We saw this as being extremely valuable to certain customers and Taskrabbit as one of the most recognizable players to offer that service. So since the beginning of Windmill, I had that in the back of my mind and kept emailing their corporate team to get a deal in place with HQ. 
In the end, it’s a very simple agreement that we have with them, and they’ve been extremely happy with the outcomes. We created a templated job which contains all the instruction details that a Tasker may need that is easily submitted by the consumer. The fun bit is that I’ve personally met some of the Taskers who’ve installed hundreds of Windmill AC units. It’s a great feedback loop. 

I do want to take the interview opportunity to say a big thank you to Taskrabbit. They’re a big part of Windmill and we’ve also done some awesome activations together - including putting up a huge mirror in Astor Place that said “You look hot, we'll keep you cool” with Windmill & Taskrabbit logos at the bottom + a QR code. I’m excited about what we’ll do together next. 

Windmill x Taskrabbit

Let’s chat about operations: How are you getting product to customers? 

We inherited a lot of good infrastructure via Ryan’s connections. Ryan’s family owns a warehouse in the East Village, the Bronx and in New Jersey. So when we first launched, I remember downloading Shopify orders, printing labels and slapping them on boxes in the East Village warehouse. 

We’ve since outgrown this - and though we still use those warehouses for some same-day deliveries in NY, we now partner with 2 3PLs, on the East & West coast. One is more heavy on retail fulfillment, and the other is more D2C. 

What about fundraising: What's your perspective on it?

If you can bootstrap a startup, do it. But there are certain businesses where that's not feasible… Like our business. 

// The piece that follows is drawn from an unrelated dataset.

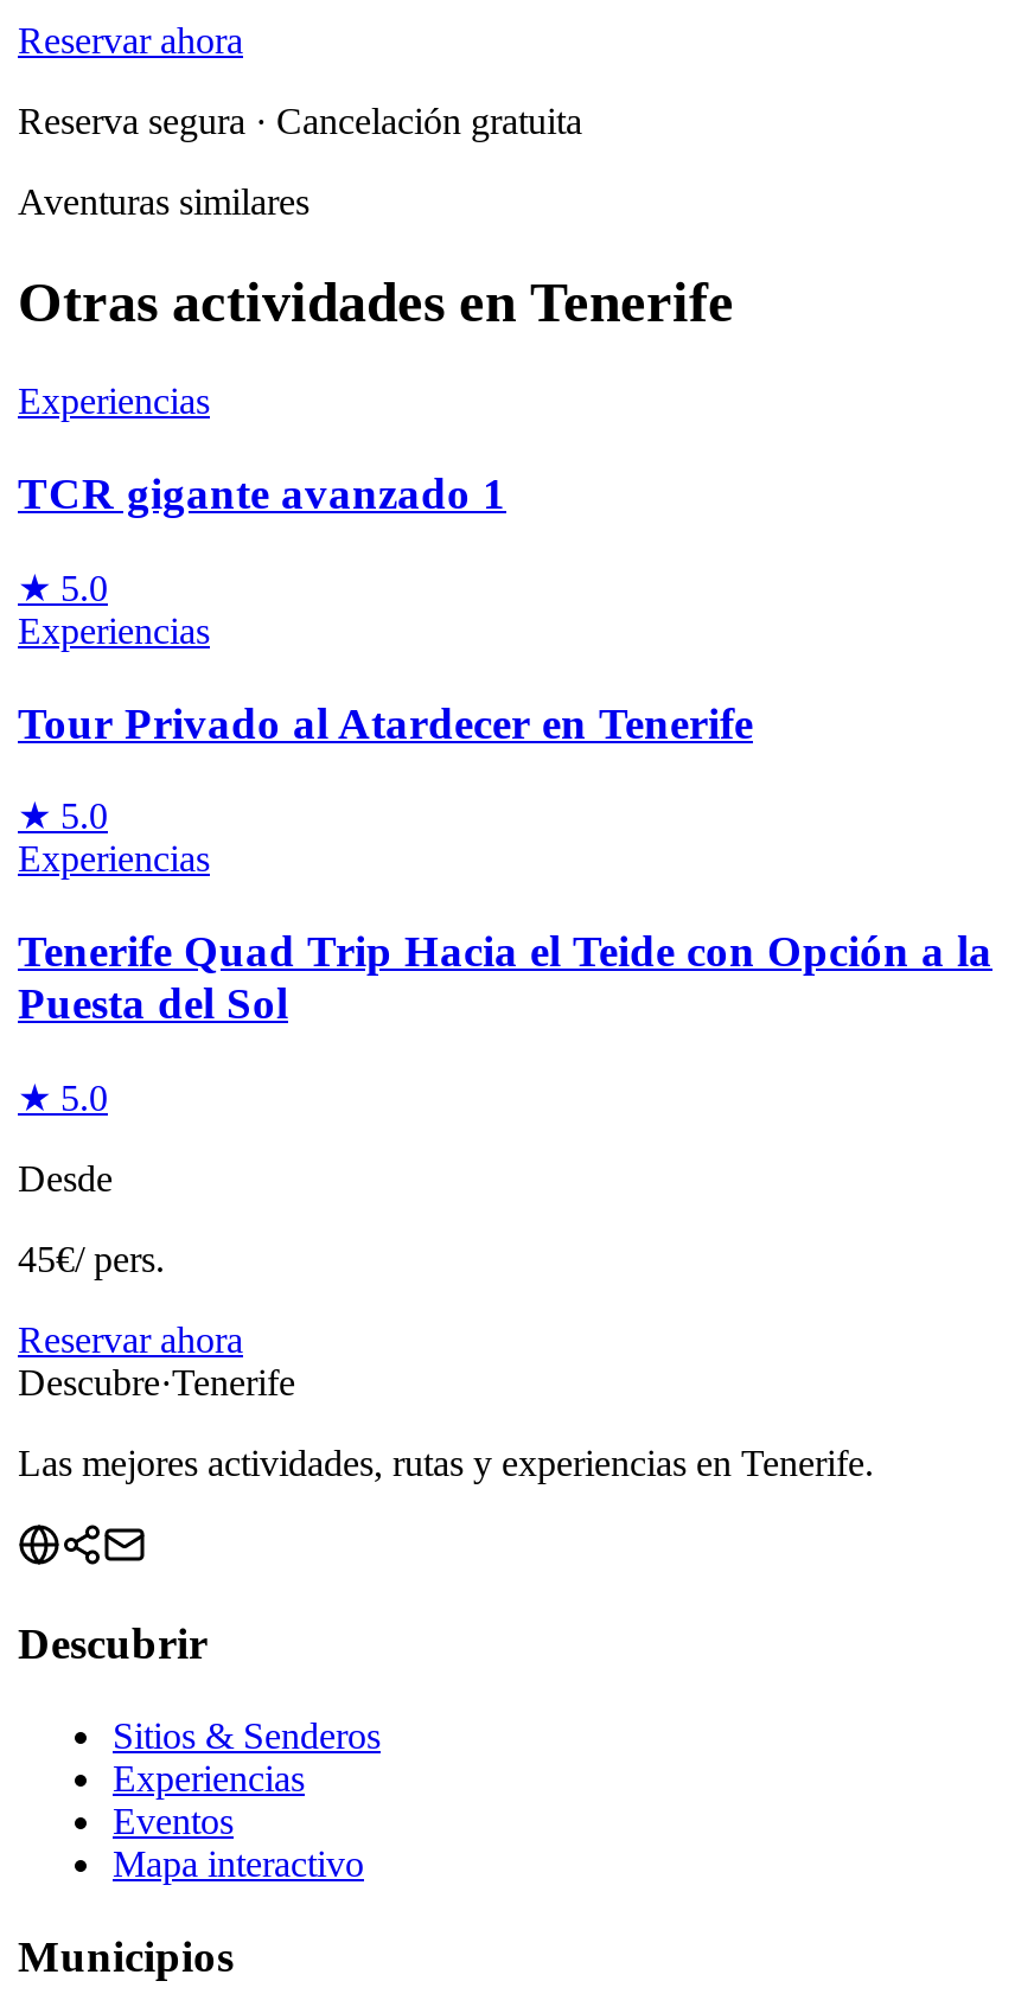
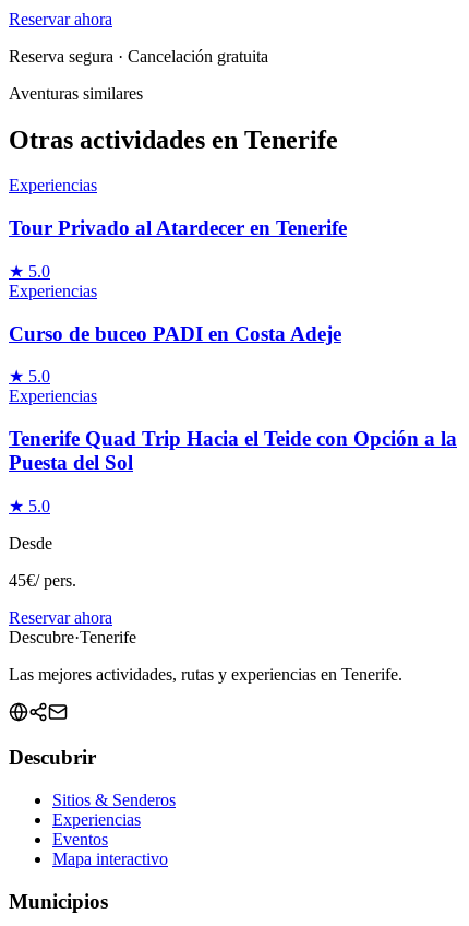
[18,469,506,518] TCR gigante avanzado 1 -> none
none -> [9,322,341,345] Curso de buceo PADI en Costa Adeje
moved [18,697,753,747] -> [9,216,347,239]: Tour Privado al Atardecer en Tenerife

In the hardware space, we required a lot of capital upfront. So we did a friends and family round to kickstart our industrial design and our initial engineering R&D. That enabled us to raise a pre-seed round with angels and later a seed round with institutional investors. 

We’ll likely raise at least once more. But one thing we’re leveraging right now is the modern inventory financing instruments in D2C. That helps us scale retail partnerships with large purchase orders, without having to dilute ourselves.  

What’s your stack? 

For CX, which is a huge part of our operation: We’re using Re:Amaze for now (but candidly, exploring Gorgias as well). We use Shipstation with one of our 3PLs. At one point we were leveraging Aftership for shipment tracking. We’ve rolled out Shoppay to enable customers to split up payments (which has been super popular). 

We then use Skio for subscription - which is fantastic. The checkout is integrated into Shopify, and customers are able to log-into their portals in a passwordless way. After that, we use Yotpo for reviews & loyalty & referrals; Klaviyo for email & SMS and finally: The G-Suite!
Google Analytics, Google Sheets, Google Slides… All that stuff gets taken for granted, and we live in it. 

Last question: What would you attribute most of your success to?

A lot of grit and perseverance from everyone on the team and a healthy dose of luck. So much is out of our control, and a lot has gone against us in the past few years. But we're still standing, growing and optimistic about our future. Grit & luck have played their part. 

Mike, thank you so much! Incredibly insightful & personally, I’m such a fanboy of yours & Windmill. So thank you for stopping by.